The Optimism L1 smart contracts are used to perform both deposit transactions (simply “desposits”) and withdrawal transactions (simply “withdrawals”) from the L2 network, as well as to verify the state roots.

A deposit transaction is an L2 transaction generated by an L1 transaction. Deposits can be used to credit Eth on an L2 address but also to include an arbitrary transaction on the L2 (in this sense, the name “deposit” is not entirely accurate). In particular, they can be used to perform any smart contract interaction such as transferring tokens. When a user performs a deposit calling the relevant smart contract (OptimismPortal), the smart contract emits an event. This event contains all the transaction parameters such as sender, recipient, value and data. Deposits must be included in the derivation of the chain by the protocol and are for this reason censorship resistant.

The verification of the state roots is done by the Fault Dispute Game that is currently under development [dis([n. d.])]. State roots are published on the L1 by the sequencer (namely the proposer) and are optimistically considered valid if they have not been challenged for the duration of a challenge period; 7 days in Optimism. The challenge game starts when a state root is challenged by a node that deems it invalid. The game consists in performing a binary search over intermediate states until two consecutive states are found. The second state is the challenged one. At this point the verification of the validity of the second state is performed by a smart contract that can execute MIPS [Kane and Heinrich(1992)] bytecode. The op-node code in Go [Meyerson(2014)] can be compiled in MIPS and executed onchain. The smart contract executes the instruction that generates the second state and decides if the state root corresponding to the current game is invalid or not. If the state root is not invalid, it will be considered final if it remains unchallenged for one week. The game is accompanied by a set of incentives based on staking: if a state is proven invalid, the proposer’s stake is forfeited.

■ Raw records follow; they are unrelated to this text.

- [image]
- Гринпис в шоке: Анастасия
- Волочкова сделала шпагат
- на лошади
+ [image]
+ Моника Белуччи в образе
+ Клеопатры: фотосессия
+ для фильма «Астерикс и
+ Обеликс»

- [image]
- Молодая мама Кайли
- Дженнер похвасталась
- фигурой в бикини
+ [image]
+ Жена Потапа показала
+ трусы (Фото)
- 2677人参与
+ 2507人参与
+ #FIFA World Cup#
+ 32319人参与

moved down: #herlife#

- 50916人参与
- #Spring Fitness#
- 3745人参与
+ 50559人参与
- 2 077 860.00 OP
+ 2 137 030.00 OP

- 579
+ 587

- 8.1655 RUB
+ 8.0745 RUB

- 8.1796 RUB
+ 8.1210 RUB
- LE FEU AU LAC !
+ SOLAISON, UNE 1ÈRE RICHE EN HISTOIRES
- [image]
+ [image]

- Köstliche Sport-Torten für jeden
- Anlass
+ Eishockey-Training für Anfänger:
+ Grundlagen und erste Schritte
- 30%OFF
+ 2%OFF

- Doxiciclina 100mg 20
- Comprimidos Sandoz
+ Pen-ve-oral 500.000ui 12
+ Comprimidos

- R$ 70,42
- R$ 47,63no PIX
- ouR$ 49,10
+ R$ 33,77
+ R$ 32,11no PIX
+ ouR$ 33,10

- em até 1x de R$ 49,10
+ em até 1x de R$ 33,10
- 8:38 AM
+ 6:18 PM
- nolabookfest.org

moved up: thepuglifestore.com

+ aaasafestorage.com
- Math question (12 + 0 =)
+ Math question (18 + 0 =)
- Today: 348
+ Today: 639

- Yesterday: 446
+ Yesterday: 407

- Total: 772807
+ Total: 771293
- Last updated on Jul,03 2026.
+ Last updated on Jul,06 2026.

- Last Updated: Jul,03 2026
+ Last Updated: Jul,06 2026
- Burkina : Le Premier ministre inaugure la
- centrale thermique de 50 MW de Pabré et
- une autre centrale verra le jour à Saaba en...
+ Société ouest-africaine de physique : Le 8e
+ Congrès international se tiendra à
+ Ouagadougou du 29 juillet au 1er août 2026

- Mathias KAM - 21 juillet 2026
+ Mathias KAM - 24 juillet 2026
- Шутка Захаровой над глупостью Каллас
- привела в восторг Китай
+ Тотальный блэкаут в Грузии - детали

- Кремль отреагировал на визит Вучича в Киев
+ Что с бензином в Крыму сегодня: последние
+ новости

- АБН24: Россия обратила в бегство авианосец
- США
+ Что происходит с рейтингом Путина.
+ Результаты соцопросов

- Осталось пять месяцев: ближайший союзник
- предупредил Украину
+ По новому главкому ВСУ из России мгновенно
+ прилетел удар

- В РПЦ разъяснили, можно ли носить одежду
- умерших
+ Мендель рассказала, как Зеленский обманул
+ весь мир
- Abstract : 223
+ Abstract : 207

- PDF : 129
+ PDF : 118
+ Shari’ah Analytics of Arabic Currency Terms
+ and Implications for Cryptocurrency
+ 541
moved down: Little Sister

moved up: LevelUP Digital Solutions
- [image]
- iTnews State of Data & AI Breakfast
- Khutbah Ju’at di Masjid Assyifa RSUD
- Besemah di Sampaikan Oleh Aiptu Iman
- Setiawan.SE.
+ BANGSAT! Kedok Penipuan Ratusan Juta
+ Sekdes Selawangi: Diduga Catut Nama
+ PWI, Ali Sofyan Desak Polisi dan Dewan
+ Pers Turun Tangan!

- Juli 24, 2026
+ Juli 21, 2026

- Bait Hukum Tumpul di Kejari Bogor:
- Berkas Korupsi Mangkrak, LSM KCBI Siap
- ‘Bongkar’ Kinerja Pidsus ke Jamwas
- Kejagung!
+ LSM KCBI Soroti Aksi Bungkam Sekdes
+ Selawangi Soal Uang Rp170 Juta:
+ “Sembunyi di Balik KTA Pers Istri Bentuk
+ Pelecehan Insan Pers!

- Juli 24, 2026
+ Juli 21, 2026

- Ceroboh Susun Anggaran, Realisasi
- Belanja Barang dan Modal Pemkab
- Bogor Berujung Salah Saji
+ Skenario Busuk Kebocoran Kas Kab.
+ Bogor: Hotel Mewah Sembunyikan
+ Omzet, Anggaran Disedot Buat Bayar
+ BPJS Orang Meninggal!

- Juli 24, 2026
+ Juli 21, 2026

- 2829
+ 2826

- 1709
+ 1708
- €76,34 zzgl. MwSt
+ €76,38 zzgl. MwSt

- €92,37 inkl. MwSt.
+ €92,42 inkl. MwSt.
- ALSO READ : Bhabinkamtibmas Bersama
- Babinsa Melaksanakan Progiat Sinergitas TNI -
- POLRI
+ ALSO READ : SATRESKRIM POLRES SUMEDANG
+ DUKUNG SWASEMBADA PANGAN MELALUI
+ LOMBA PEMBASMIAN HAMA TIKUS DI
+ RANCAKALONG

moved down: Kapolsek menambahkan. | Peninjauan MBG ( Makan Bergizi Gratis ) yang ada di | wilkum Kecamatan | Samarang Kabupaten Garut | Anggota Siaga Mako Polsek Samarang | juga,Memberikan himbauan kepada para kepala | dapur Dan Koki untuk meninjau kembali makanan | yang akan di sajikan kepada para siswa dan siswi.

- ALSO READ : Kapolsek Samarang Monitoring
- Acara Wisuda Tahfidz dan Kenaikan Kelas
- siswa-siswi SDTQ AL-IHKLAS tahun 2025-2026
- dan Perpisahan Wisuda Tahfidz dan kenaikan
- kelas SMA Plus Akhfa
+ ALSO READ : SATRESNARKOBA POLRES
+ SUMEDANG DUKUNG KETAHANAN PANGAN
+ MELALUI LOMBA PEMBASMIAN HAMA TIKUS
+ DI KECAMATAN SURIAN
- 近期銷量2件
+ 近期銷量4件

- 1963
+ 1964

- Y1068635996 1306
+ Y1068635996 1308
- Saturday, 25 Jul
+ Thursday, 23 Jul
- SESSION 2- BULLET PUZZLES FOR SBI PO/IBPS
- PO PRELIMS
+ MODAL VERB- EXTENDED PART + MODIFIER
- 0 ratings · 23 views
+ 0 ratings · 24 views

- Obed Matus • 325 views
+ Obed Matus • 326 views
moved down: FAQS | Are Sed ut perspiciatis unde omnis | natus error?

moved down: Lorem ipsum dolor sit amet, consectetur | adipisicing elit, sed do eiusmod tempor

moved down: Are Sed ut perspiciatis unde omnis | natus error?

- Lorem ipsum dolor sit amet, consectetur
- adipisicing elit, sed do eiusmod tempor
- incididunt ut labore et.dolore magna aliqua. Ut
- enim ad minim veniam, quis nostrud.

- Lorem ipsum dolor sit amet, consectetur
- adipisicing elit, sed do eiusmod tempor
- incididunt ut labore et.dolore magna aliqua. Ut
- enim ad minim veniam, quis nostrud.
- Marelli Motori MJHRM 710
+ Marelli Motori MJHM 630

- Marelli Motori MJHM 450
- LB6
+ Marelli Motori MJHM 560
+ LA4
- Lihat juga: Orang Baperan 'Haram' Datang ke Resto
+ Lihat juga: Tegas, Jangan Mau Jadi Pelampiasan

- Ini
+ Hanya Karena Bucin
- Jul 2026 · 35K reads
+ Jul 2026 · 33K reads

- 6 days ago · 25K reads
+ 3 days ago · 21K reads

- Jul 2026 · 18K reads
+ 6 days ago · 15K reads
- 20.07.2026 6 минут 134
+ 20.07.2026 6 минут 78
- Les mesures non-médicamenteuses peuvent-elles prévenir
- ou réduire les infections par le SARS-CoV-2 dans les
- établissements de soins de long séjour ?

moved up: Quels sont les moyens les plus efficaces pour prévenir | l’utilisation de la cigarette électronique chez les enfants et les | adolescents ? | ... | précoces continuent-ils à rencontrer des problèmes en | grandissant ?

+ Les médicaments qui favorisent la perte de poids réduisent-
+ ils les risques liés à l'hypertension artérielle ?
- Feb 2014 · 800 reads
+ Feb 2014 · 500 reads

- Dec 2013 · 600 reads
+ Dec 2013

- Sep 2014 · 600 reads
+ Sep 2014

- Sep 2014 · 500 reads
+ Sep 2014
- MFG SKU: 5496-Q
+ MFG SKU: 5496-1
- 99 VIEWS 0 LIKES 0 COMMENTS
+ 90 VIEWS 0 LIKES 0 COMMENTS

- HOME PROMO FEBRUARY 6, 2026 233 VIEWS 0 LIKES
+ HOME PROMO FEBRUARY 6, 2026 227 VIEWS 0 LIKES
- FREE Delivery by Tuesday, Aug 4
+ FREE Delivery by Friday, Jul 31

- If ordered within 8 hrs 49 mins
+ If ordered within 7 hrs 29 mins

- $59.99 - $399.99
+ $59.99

Withdrawals depend on state roots, and hence they can be performed only after a state root is considered valid. Withdrawals are initiated on the L2 by transacting on the appropriate L1 smart contract (L2ToL1MessagePasser). First, the contract hashes the transactions parameters and saves the hash in an array in its storage. This is called a withdrawal initiating transaction. On the OptimismPortal on the L1, once the output root is proposed, a user (or relayer) can perform a withdrawal proving transaction: this transaction proves that a transaction is included in a state root by providing a merkle proof. After the state root is considered valid, a user can perform a withdrawal finalising transaction that effectively executes the withdrawal. A withdrawal lets users withdraw Eth from the OptimismPortal and execute any L2-to-L1 transaction.

3 Sequencer Level Security (SLS)

Refer to caption
Figure 1: An Overview of the Sequencer Level Security (SLS) Protocol.

In this section we introduce Sequencer Level Security, a sequencing protocol that provides additional enhanced security guarantees compared to Ethereum and the current state-of-the-art rollups.

Figure 1 presents an overview of the protocol. It contains three main components: (1) Malice Detection, (2) Quarantine-Release Criterion, and (3) Transaction Execution.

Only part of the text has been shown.